Un communiqué officiel de la justice malienne rappelle la loi. Plusieurs pratiques sur les réseaux sociaux constituent des infractions pénales. Les appels à la violence ou à la justice populaire sont visés. La désinformation et les attaques contre les institutions sont aussi concernées. La diffusion d’images ou de vidéos malveillantes est interdite.
Internet n’est pas une zone sans loi. Toute personne qui publie, commente ou partage des contenus illicites s’expose à des poursuites. Les sanctions incluent des amendes et des peines de prison. La gravité de la peine dépend de la nature de l’infraction.
Citoyens, soyez responsables : vérifiez vos sources, évitez les posts impulsifs et refusez de relayer haine ou mensonges.
Cette vigilance est essentielle pour la stabilité sociale. Elle permet aussi d’éviter des ennuis judiciaires. Les autorités appellent à une utilisation réfléchie des réseaux sociaux. La lutte contre la cybercriminalité devient une priorité au Mali.

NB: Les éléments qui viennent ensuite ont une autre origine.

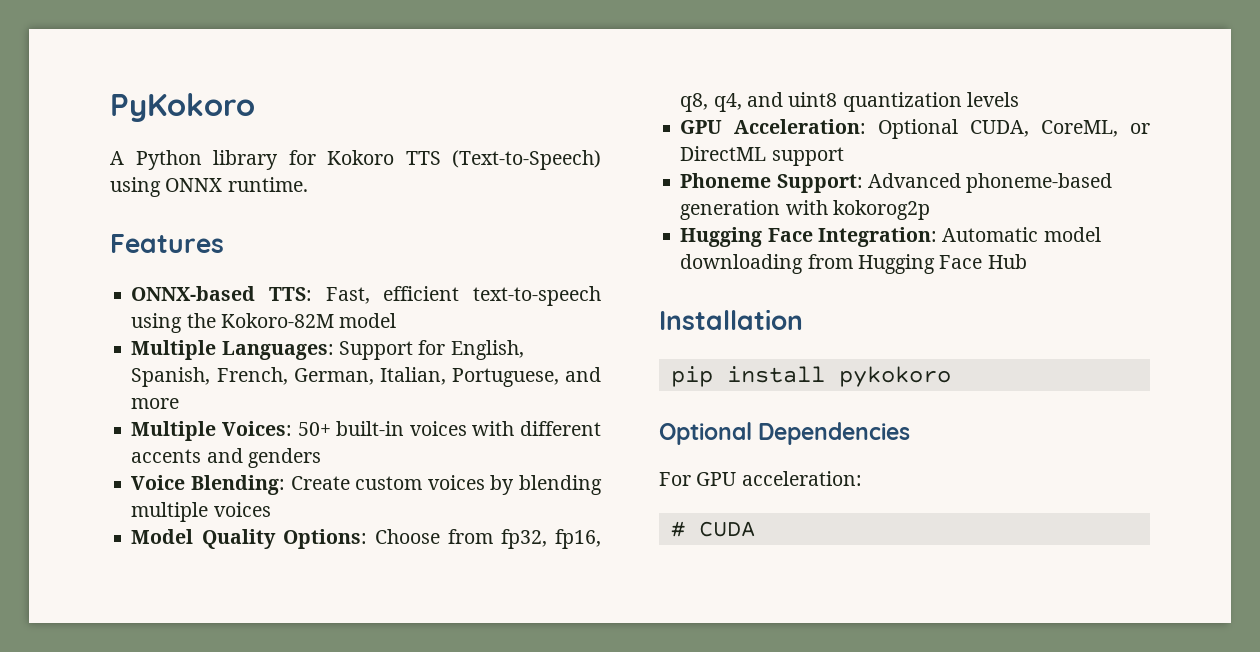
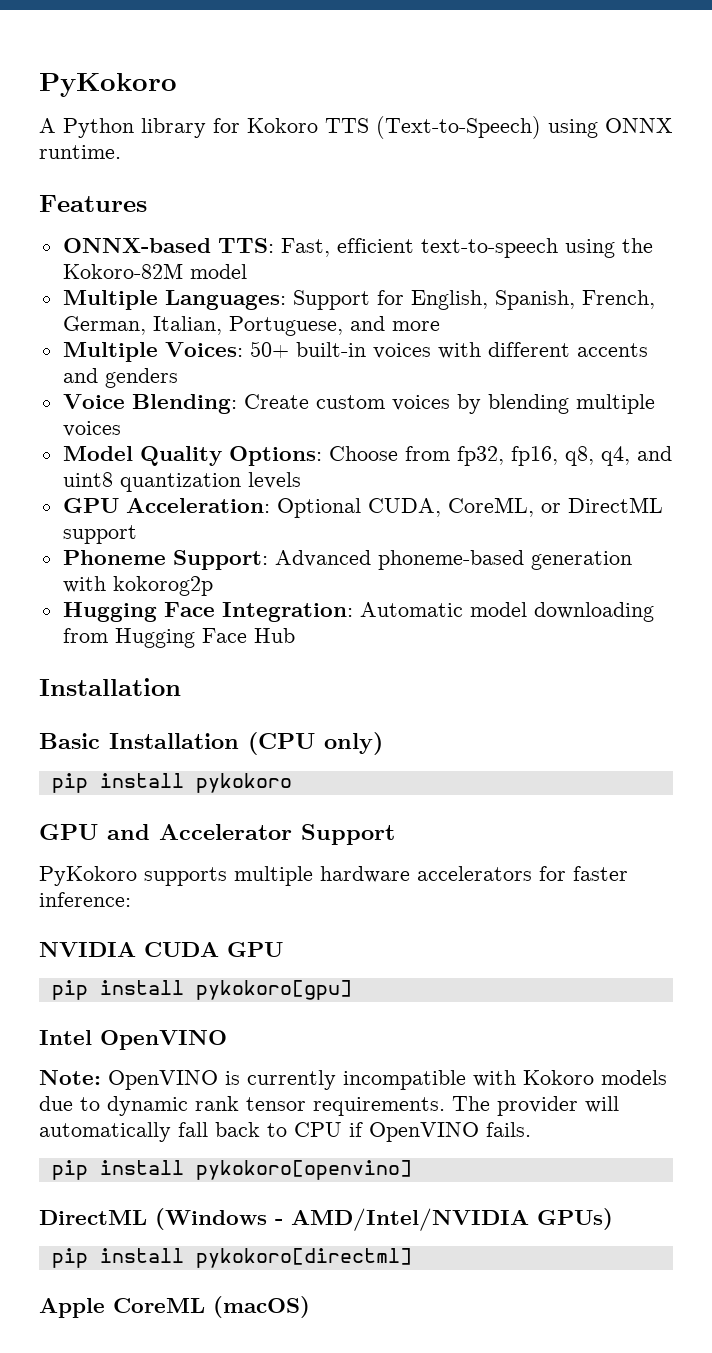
+ Basic Installation (CPU only)
- Optional Dependencies
- For GPU acceleration:
- # CUDA
+ GPU and Accelerator Support
+ PyKokoro supports multiple hardware accelerators for faster inference:
+ NVIDIA CUDA GPU
+ pip install pykokoro[gpu]
+ Intel OpenVINO
+ Note: OpenVINO is currently incompatible with Kokoro models due to dynamic rank tensor requirements. The provider will automatically fall back to CPU if OpenVINO fails.
+ pip install pykokoro[openvino]
+ DirectML (Windows - AMD/Intel/NVIDIA GPUs)
+ pip install pykokoro[directml]
+ Apple CoreML (macOS)

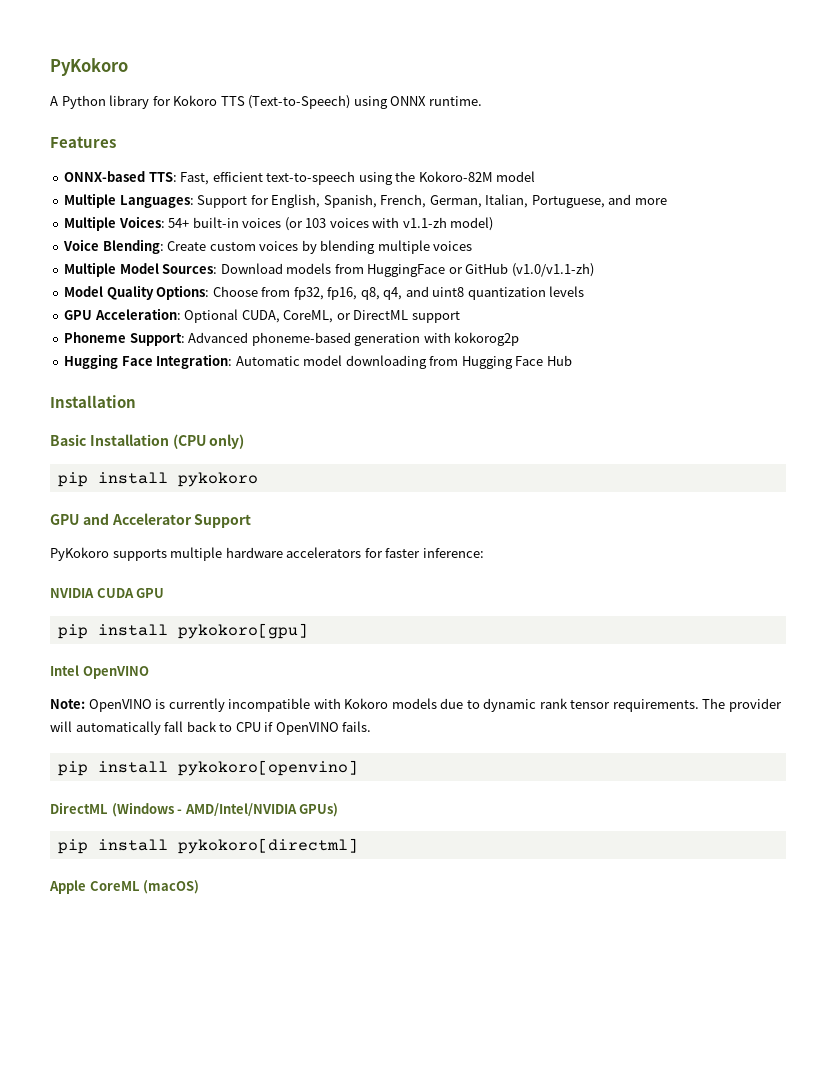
- Multiple Voices: 50+ built-in voices with different accents and genders
+ Multiple Voices: 54+ built-in voices (or 103 voices with v1.1-zh model)
+ Multiple Model Sources: Download models from HuggingFace or GitHub (v1.0/v1.1-zh)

Les internautes doivent vérifier leurs sources avant de partager. Les publications impulsives sont déconseillées. Relayer des messages haineux ou mensongers peut entraîner des sanctions. La justice malienne affirme sa détermination à faire respecter la loi.
Les peines encourues varient selon les cas. Les amendes peuvent être lourdes. Les peines de prison sont possibles pour les infractions graves. Le communiqué insiste sur la responsabilité individuelle de chaque citoyen.
Cette mise en garde intervient dans un contexte de tensions. Les réseaux sociaux sont souvent utilisés pour diffuser des rumeurs. Les autorités veulent protéger l’ordre public. La stabilité sociale dépend de comportements en ligne responsables.